5. Eine Arbeitslosenmeldung im Zusammenhang mit dieser Ausgleichszahlung darf nicht erfolgen (Regreßwirkung § 128 AFG).
6. Die Ausgleichszahlung erfolgt nur bei Beendigung des Arbeitsverhältnisses infolge unbefristeten Rentenbezuges.
7. Bei Renteneintritt zwischen dem 55. und dem 60. Lebensjahr erfolgt ebenfalls die Höchstzahlung in Höhe von DM 18.000.
8. Voraussetzung für eine Ausgleichszahlung ist eine mindestens 15jährige Betriebszugehörigkeit.
9. Falls im Rahmen einer betrieblichen Altersversorgung anderweitige Vereinbarungen getroffen werden, ist diese Regelung gegenstandslos.

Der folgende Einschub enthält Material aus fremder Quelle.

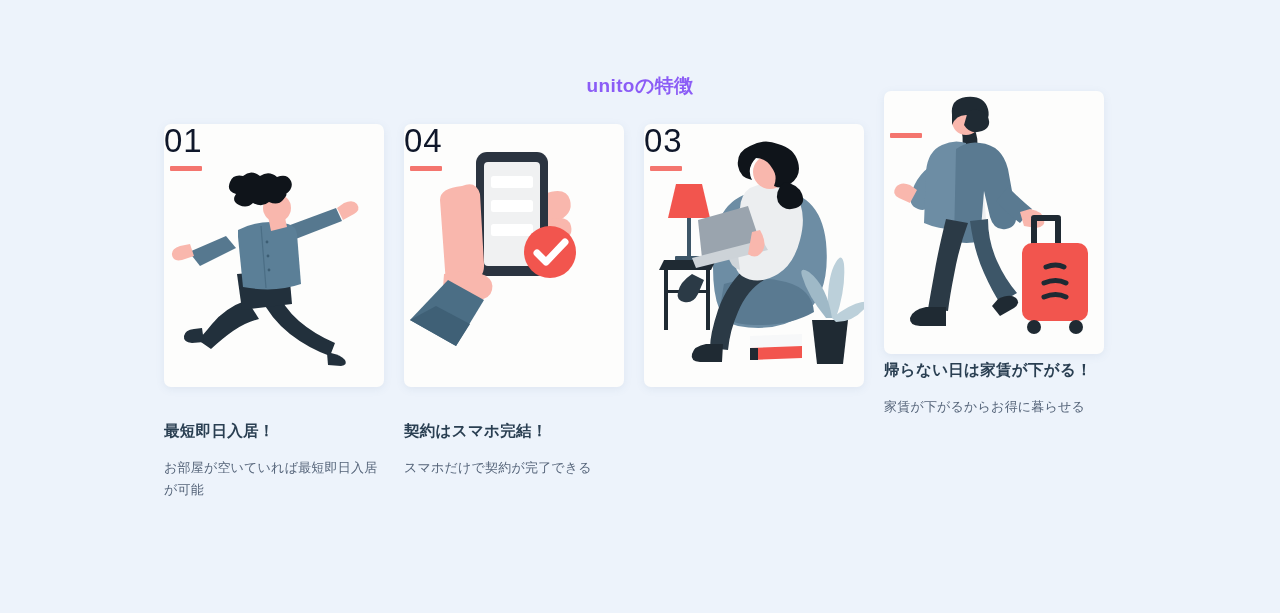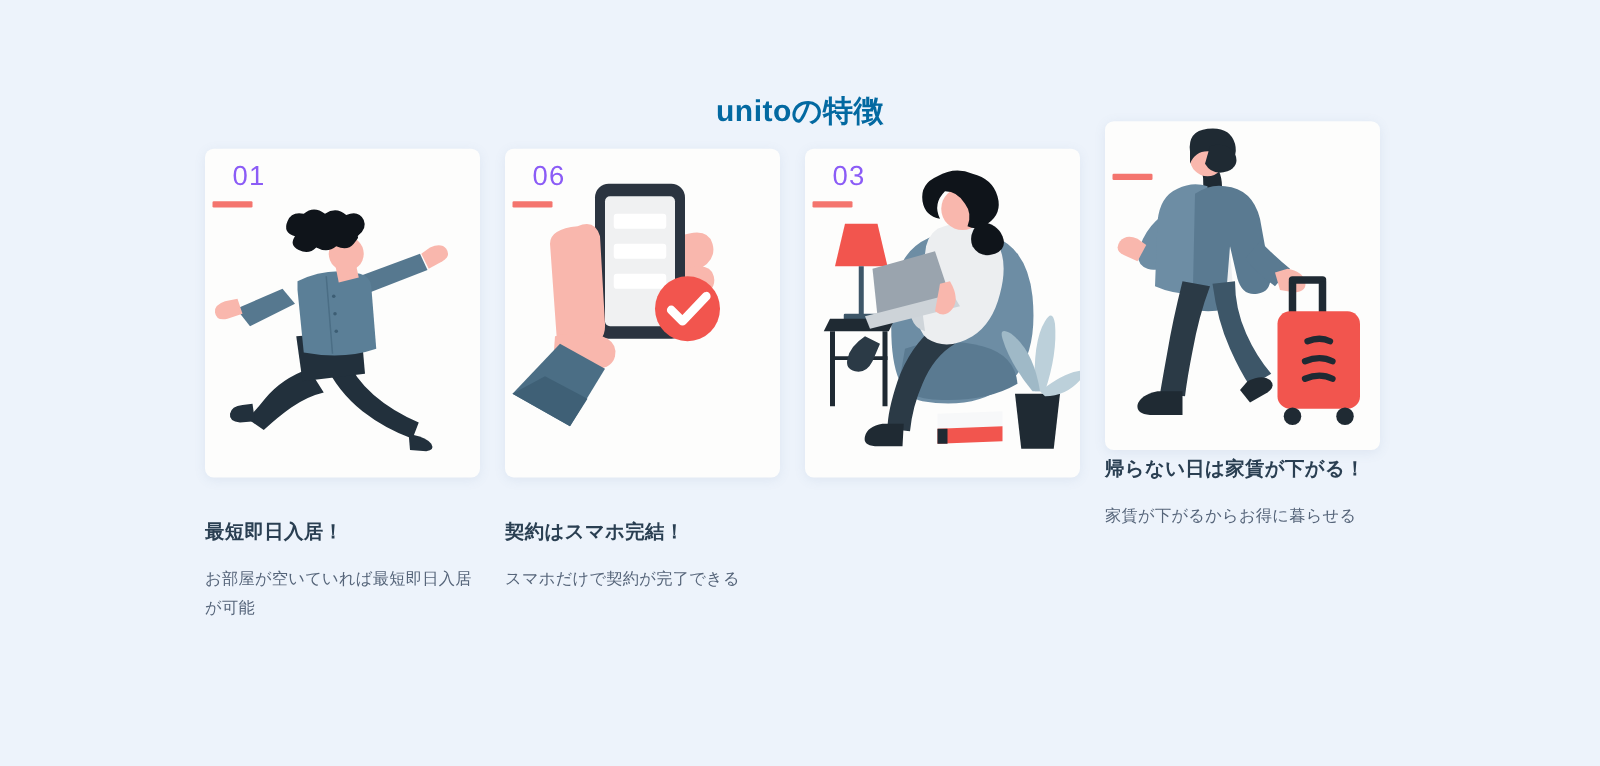"unitoの特徴" .section-title { color: #0369a1 -> #8b5cf6; font-size: 24px -> 19px }
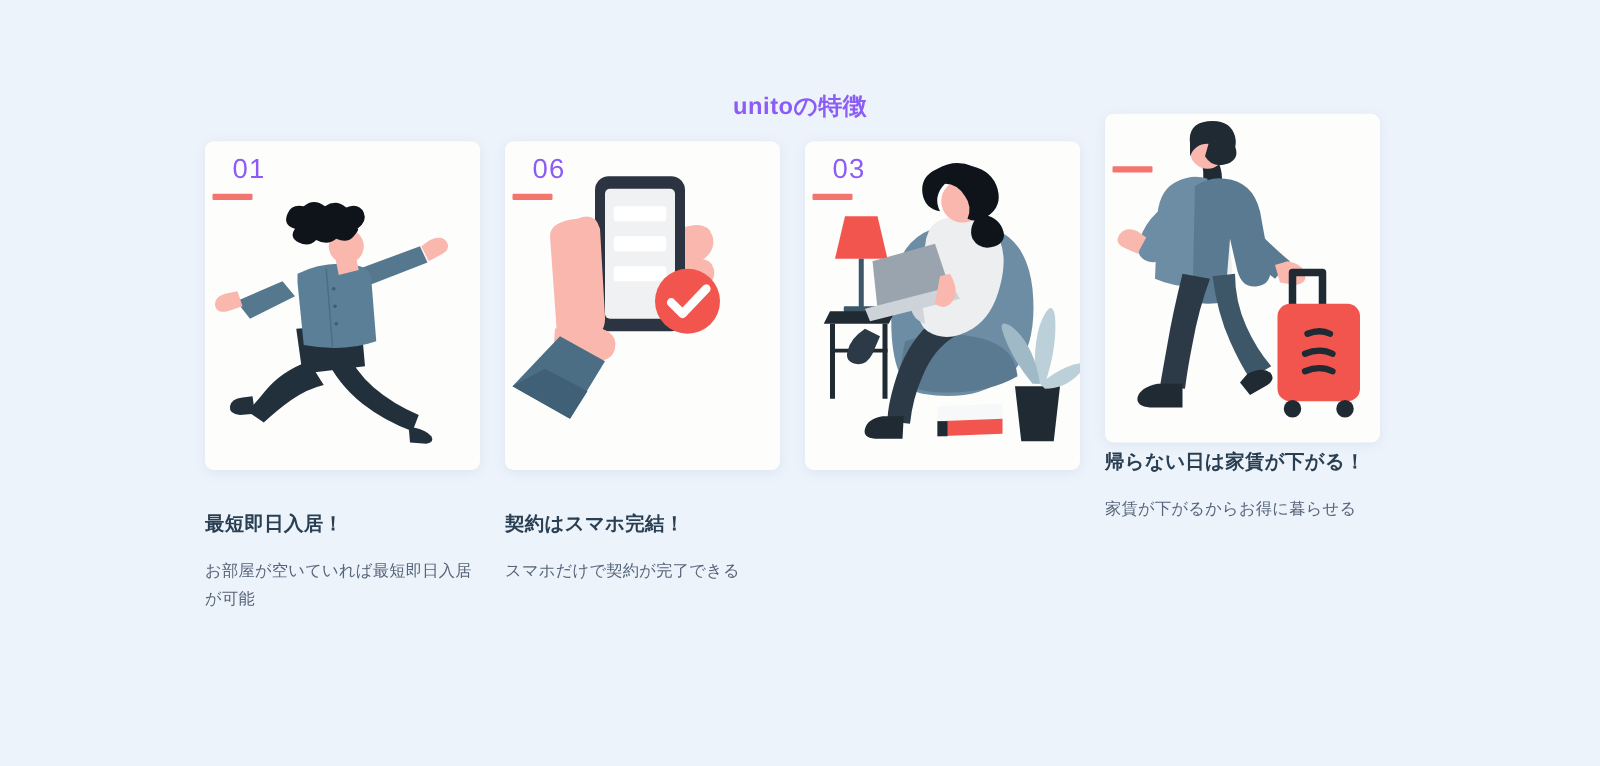"01" .card-number { color: #8b5cf6 -> #0f172a; font-size: 22px -> 33px; margin-left: 22px -> 0 }
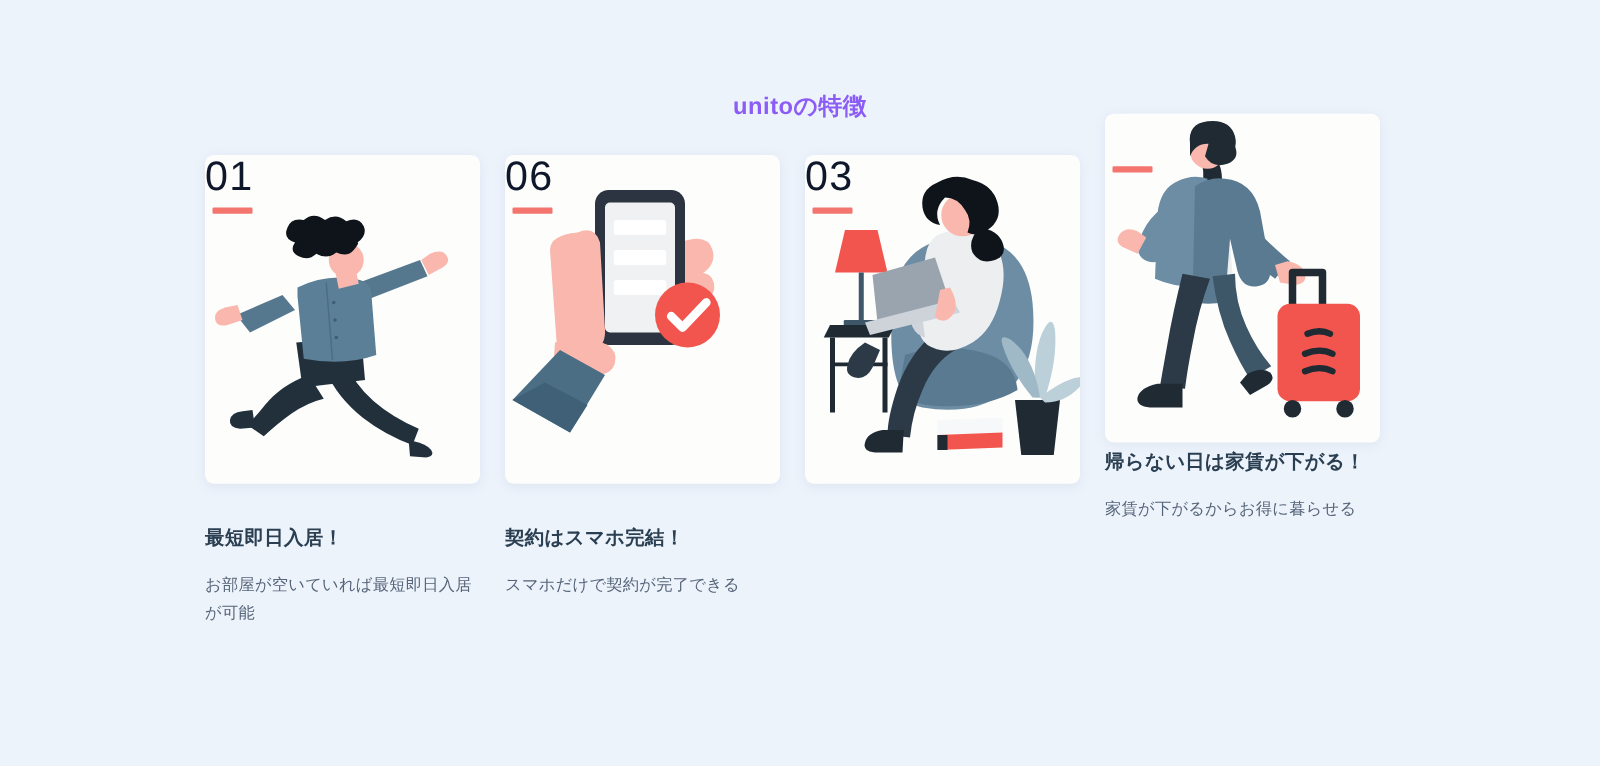"06" div.card-number { text: 06 -> 04 }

10. Es besteht Einvernehmen, daß ‘Altfälle’ von dieser Ausgleichszahlung nicht betroffen werden.”
Rz. 5
Die Ausgleichsregelung vom 2. April 1992 bestimmt:
“Ausgleichsregelung wegen Beendigung des Arbeitsverhältnisses nach Vollendung des 63. Lebensjahres
1. Betriebszugehörigkeit
mindestens 15 Jahre
2. Sockelbetrag
DM 6.000,00 netto
3. Steigerungsbetrag
für jedes Jahr Betriebszugehörigkeit
≫ 15 Jahre DM 1.200,00
max. bis 25 Jahre DM 18.000,00 netto
4. Jubiläumsregelung
bleibt unabhängig von dieser Ausgleichsregelung bestehen
5. Steuerfreiheit der Ausgleichszahlung
Die Ausgleichszahlung erfolgt im Rahmen eines Auflösungsvertrages
6. Austritt vor Vollendung des 63. Lebensjahres
Die Regelungen hinsichtlich Beendigung des Arbeitsverhältnisses wegen Bezug einer Rente etc. (siehe Entwurf vom 25.07.1990) bleiben nach wie vor bestehen, jedoch gilt zwischen dem 60. und 63. Lebensjahr die jeweils gültige Regelung gemäß nachstehender Tabelle.
Alter |
Max. Ausgleich |
15 Jahre Betriebszugehörig. |
20 Jahre Betriebszugehörig. |
25 Jahre Betriebszugehörig. |
DM |
DM |
DM |
DM |
60 |
18.000 |
18.000 |
+ 0 |
+ 0 |
61 |
|
12.000 |
+ 0 |
+ 6.000 |
62 |
|
6.000 |
+ 6.000 |
+ 12.000 |
63 |
|
6.000 |
12.000 |
18.000 |
64 |
|
6.000 |
12.000 |
18.000 |
65 |
|
6.000 |
12.000 |
18.000” |
Rz. 6
Die Ausgleichsregelungen wurden in Betriebsversammlungen mehrfach vom früheren Personalleiter der Beklagten und von Betriebsratsmitgliedern erläutert.
Rz. 7
Die Beklagte leistete aufgrund der Regelungen von 1990 bis 2002 an etwa 100 Arbeitnehmer Ausgleichszahlungen. In diesem Zeitraum endeten mehr als 100 Arbeitsverhältnisse.
Rz. 8
Der Arbeitgeberverband Stahl e. V. und die IG Metall schlossen am 22. September 2000 den Tarifvertrag über Altersteilzeit (TV ATZ). Er galt nach § 1 für die tariflichen Arbeitnehmer der Beklagten. In § 20 Abs. 1 Satz 1 TV ATZ war bestimmt, dass der Tarifvertrag am 1. August 2000 in Kraft trat und am 31. Dezember 2006 ohne Nachwirkung endete. § 10 TV ATZ lautete:
Ҥ 10
Abfindung
Endet das Altersteilzeitarbeitsverhältnis vor Vollendung des 65. Lebensjahres des Beschäftigten, erhält dieser für den Verlust seines Arbeitsplatzes eine Abfindung. Die Abfindung errechnet sich aus einem Betrag, der mit der Zahl der vollen Kalendermonate – höchstens jedoch mit 48 Kalendermonaten – multipliziert wird, die zwischen der Beendigung des Arbeitsverhältnisses und dem Zeitpunkt, an dem der Arbeitnehmer Anspruch auf ungeminderte Altersrente gehabt hätte, liegen.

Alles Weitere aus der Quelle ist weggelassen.